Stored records
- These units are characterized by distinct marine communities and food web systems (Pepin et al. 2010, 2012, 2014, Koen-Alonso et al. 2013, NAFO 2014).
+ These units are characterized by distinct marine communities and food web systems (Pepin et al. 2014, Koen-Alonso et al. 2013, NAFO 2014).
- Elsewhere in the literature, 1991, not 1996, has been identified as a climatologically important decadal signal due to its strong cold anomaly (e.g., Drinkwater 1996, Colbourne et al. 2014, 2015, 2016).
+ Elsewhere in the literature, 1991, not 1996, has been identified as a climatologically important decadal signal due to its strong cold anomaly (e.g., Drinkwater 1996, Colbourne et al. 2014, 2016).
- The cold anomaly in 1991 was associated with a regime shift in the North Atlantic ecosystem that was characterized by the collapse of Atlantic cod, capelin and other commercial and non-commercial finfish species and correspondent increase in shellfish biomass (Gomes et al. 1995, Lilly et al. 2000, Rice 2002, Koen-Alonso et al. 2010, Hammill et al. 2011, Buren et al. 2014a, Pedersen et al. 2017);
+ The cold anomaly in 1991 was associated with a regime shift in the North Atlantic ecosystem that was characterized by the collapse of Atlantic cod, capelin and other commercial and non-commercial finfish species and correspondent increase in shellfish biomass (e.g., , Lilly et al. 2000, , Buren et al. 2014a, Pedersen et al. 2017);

* [EXERCISE PROMPT]: Set down only the lines from the line with "- The cold anomaly" through the last line of the data above, keeping both the first and the last.

* [EXERCISE RESPONSE]:
- The cold anomaly in 1991 was associated with a regime shift in the North Atlantic ecosystem that was characterized by the collapse of Atlantic cod, capelin and other commercial and non-commercial finfish species and correspondent increase in shellfish biomass (Gomes et al. 1995, Lilly et al. 2000, Rice 2002, Koen-Alonso et al. 2010, Hammill et al. 2011, Buren et al. 2014a, Pedersen et al. 2017);
+ The cold anomaly in 1991 was associated with a regime shift in the North Atlantic ecosystem that was characterized by the collapse of Atlantic cod, capelin and other commercial and non-commercial finfish species and correspondent increase in shellfish biomass (e.g., , Lilly et al. 2000, , Buren et al. 2014a, Pedersen et al. 2017);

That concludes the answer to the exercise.